17 August 2006

GROUPTHINK AND ISRAEL

Uri Avnery's article in Counterpunch has some interesting details to relate:
IN ISRAEL, there is now a general atmosphere of disappointment and despondency. From mania to depression. It's not only that the politicians and the generals are firing accusations at each other, as we foresaw, but the general public is also voicing criticism from every possible angle. The soldiers criticize the conduct of the war, the reserve soldiers gripe about the chaos and the failure of supplies.

In all parties, there are new opposition groupings and threats of splits. In Kadima. In Labor. It seems that in Meretz, too, there is a lot of ferment, because most of its leaders supported the war dragon almost until the last moment, when they caught its tail and pierced it with their little lance.

At the head of the critics are marching--surprise, surprise--the media. The entire horde of interviewers and commentators, correspondents and presstitutes, who (with very few exceptions) enthused about the war, who deceived, misled, falsified, ignored, duped and lied for the fatherland, who stifled all criticism and branded as traitors all who opposed the war--they are now running ahead of the lynch mob. How predictable, how ugly. Suddenly they remember what we have been saying right from the beginning of the war.
So, now that the "need to appear unified" has been lost with the conclusion of the war, the Israeli political elite has reverted to a coercive pattern of competition within a political shark-tank.

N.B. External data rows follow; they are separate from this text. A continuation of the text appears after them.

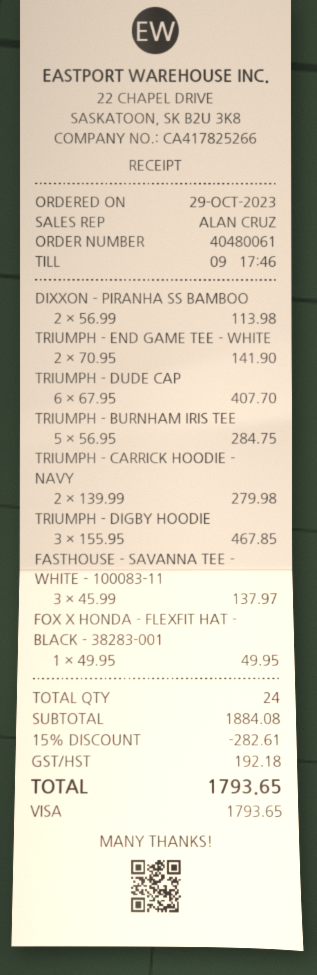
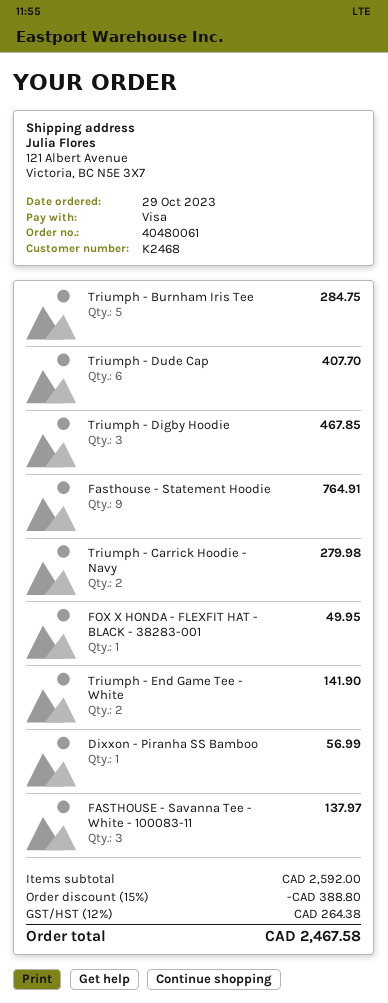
DIXXON - PIRANHA SS BAMBOO: 2 for 113.98 -> 1 for 56.99
Fasthouse - Statement Hoodie: none -> 9 for 764.91
subtotal: 1884.08 -> 2592.00
discount: 15% = 282.61 -> 15% = 388.80
tax: 192.18 -> 264.38
total: 1793.65 -> 2467.58

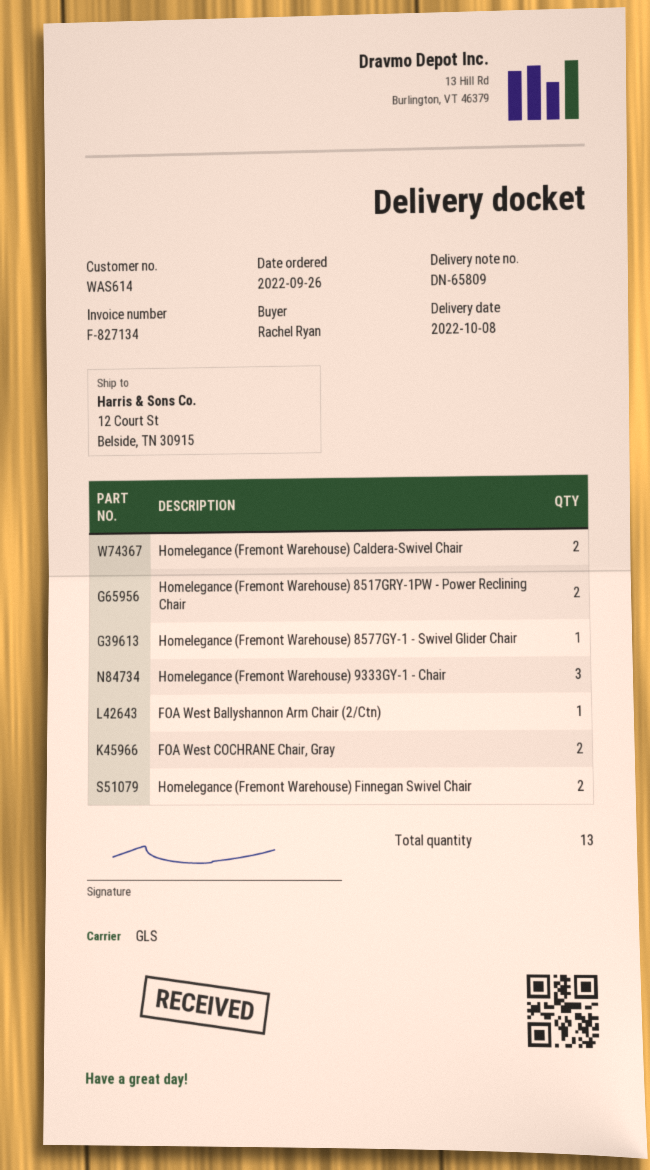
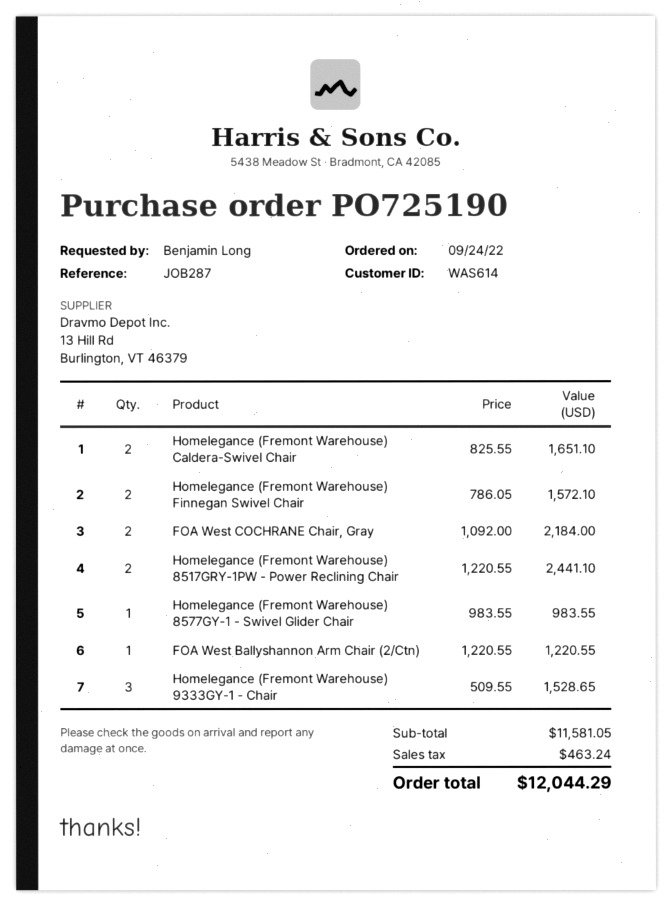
order date: 2022-09-26 -> 2022-09-24
ordered by: Rachel Ryan -> Benjamin Long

Democracy Now reports that "in Israel, a new poll shows declining support for the two top Israeli leaders behind the attack on Lebanon. Israeli Prime Minister Ehud Olmert's approval rating has fallen to forty percent, down from nearly eighty percent at the height of the war. Defense Minister Amir Peretz has also seen his rating fall by more than half, to below thirty percent." (If anyone is wondering, I've found news like this in the Washington Times, as well.)

A new word needs to be put into our vocabulary of geopolitics: groupthink. As Ira Chernus pointed out in an article I linked previously, the decision to fight this war was made through bureaucratic groupthink.
“’If everyone voted the way they spoke, there would be a majority opposing the [Peretz] proposal,’ one minister said. So why didn't anyone vote against the proposal (to go to war)? We were afraid, the minister explained, of showing the public and the Hezbollah that there are rifts within the government and cracks in its support for the IDF.”

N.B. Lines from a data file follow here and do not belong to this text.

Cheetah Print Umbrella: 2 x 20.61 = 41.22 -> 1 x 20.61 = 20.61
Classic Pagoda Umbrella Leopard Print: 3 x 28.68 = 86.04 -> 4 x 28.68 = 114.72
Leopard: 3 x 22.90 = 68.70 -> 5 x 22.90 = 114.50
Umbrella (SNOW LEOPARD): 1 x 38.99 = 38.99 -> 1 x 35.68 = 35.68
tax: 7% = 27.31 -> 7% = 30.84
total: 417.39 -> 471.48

Hopefully, since the spell created by war-based groupthink is now no longer in force, the people of Israel can learn something important about how groupthink operates. In this case, Israel was manipulated through groupthink into participation in a war effort that was not in its best interests. One could indeed argue, though less plausibly, that Israel was and is entrapped in a pattern of defective decision-making, and that groupthink plays a strong role in the maintenance of this pattern. Ehud Olmert would do well to consult the research record on groupthink when considering his next move. Paul 't Hart has a book called Groupthink in Government that might serve as a starting-point for research.